─── STORED DATA ───
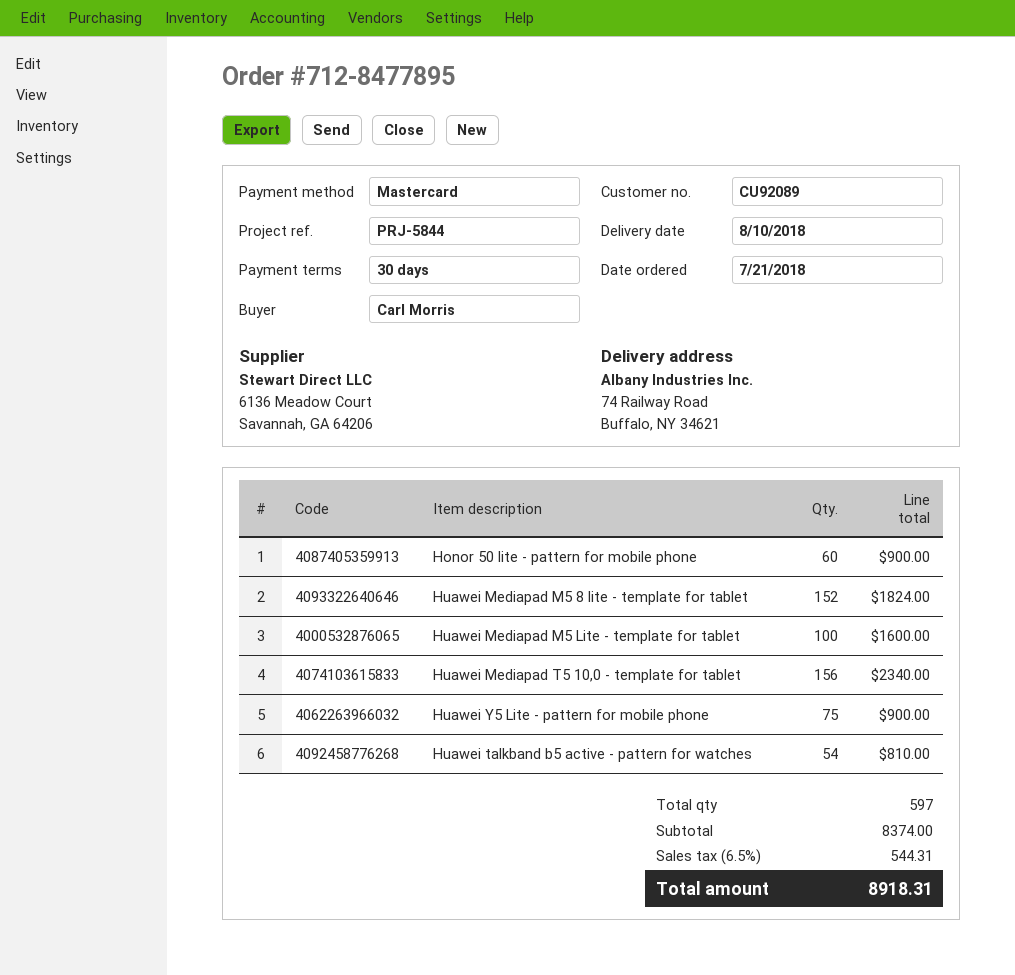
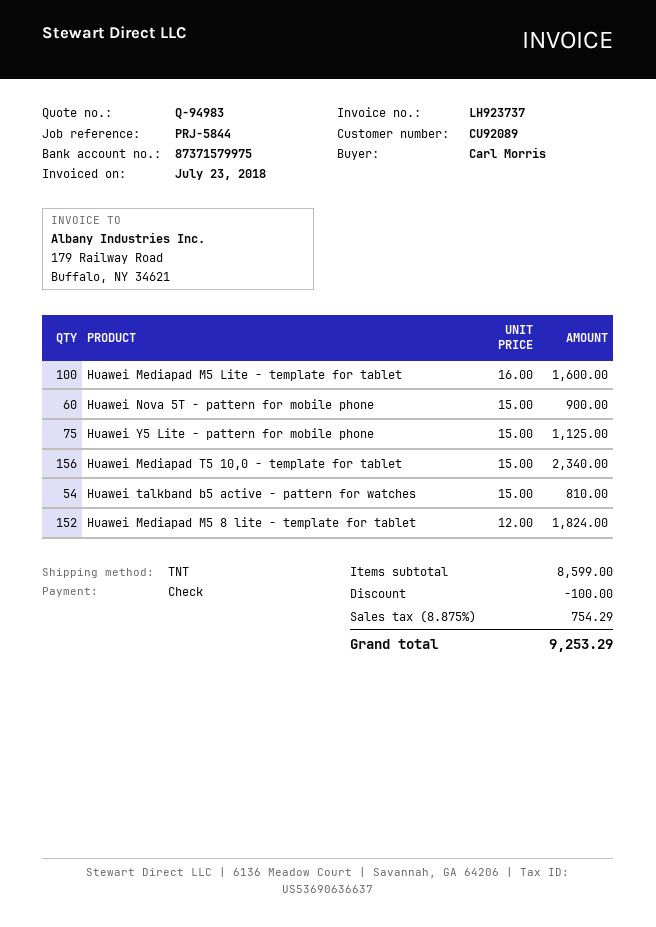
payment method: Mastercard -> cheque
Honor 50 lite - pattern for mobile phone: 60 for 900.00 -> none
Huawei Y5 Lite - pattern for mobile phone: 75 for 900.00 -> 75 for 1125.00
Huawei Nova 5T - pattern for mobile phone: none -> 60 for 900.00
subtotal: 8374.00 -> 8599.00
discount: none -> 100.00
tax: 6.5% = 544.31 -> 8.875% = 754.29
total: 8918.31 -> 9253.29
───
PROBLEM REQUIREMENTS
Keep only the lines from the line with "discount: none -> 100.00" to the end of the records above, and repeat them exactly.

SOLUTION TO THE PROBLEM
discount: none -> 100.00
tax: 6.5% = 544.31 -> 8.875% = 754.29
total: 8918.31 -> 9253.29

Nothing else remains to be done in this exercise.